国文学科2年 坂口 慧
日常生活において、特定の地域でしか使われない言語(=方言)のうち、使用者たちがそれを標準語だと考えている、つまり、方言であると気づいていない言葉について、三川町方言調査によって三川町の方々の意識調査を行った。
「三川町面接調査」において、会話表現「ドゴサ」「シェバ」の使用に関する意識を調査した。それぞれ「どこに(行く)」「それならば」という意味の、三川町内で使われていることが確定している方言である。 それらの言葉について、「使うかどうか」「それを方言だと思うかどうか」「(方言だとしたら)どのくらいの範囲で使われている方言だと思うか」を聞いた。
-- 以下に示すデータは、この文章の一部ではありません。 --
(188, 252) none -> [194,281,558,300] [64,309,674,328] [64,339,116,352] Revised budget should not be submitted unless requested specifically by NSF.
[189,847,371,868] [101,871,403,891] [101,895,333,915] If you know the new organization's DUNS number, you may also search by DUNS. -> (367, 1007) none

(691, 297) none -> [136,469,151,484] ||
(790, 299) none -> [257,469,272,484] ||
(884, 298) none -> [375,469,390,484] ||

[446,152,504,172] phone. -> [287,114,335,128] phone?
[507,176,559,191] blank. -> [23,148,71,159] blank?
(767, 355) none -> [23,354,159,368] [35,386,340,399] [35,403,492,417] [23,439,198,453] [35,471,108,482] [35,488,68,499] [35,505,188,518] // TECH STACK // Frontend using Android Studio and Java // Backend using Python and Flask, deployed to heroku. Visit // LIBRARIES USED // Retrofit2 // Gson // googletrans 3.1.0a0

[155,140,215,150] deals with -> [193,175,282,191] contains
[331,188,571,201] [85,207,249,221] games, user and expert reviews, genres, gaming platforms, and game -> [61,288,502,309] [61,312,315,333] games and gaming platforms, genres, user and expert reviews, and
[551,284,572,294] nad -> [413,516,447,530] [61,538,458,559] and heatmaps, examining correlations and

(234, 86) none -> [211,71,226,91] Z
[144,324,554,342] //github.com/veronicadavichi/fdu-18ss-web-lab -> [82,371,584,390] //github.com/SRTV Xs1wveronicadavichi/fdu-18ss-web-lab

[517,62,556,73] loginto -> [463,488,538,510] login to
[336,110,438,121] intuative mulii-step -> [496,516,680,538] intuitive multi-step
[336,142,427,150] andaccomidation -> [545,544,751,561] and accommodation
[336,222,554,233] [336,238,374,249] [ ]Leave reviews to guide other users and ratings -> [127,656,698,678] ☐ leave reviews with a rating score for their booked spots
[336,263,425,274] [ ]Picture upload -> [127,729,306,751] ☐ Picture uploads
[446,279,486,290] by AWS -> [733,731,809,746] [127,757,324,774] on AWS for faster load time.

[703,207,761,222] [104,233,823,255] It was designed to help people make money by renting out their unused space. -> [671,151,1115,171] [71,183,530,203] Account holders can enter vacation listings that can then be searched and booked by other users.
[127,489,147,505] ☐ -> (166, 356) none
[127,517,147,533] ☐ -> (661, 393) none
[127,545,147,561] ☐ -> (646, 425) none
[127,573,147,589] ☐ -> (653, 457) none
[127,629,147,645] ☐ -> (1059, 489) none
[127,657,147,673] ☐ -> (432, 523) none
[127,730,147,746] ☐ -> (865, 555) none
また、同じ意味の単語を知っているかどうかもたずね、前者と同様の質問を繰り返した。
調査対象者は80人。
15歳までの言語形成期までに三川町外住歴がなく、16歳以上にも外住歴のない人を
「純粋三川人」
15歳までの言語形成期までに三川町外住歴がなく16歳以上に外住歴のあるひとを
「準三川人」とし、
今回の調査分析では、この「純粋三川人」28人と「準三川人」36人を対象とした。
<純粋三川人の使用率>
<準三川人の使用率>
純粋三川人、準三川人両方を年代別に見た。年代は
若年層(~39歳)
中年層(~59歳)
高年層(60歳~)
に区分した。
<準三川人の方言に対する認識(年齢別)ドゴサ>
<純粋三川人の方言に対する認識(年齢別)ドゴサ>
<準三川人の方言に対する認識(年齢別)シェバ>
<純粋三川人の方言に対する認識(年齢別)シェバ>
シェバ、ドゴサ共に中年層に、「方言だと思わない」と考えている人が多いことがわかった。
また、「分からない」と答える人も、中年層に多く見られた。
年層を分けると中年層(40~60歳)に特徴が見られた。逆に、純粋、準三川人の違いは、単語の認識に際しては大きな違いは見られなかった。 また、「その方言はどこまで通じると思うか」という質問に対し、中年層に「東北地方全域」という回答が多く見られた。(選択肢は「三川町」「庄内地方」「東北全域」)これは、シェバ、ドゴサを方言と考えながらも、三川だけでない、広い地域の言葉と捉えていると考えられる。もちろん二つの質問に答えている人は別の人だが、両方とも曖昧な認識をもたれているといえる。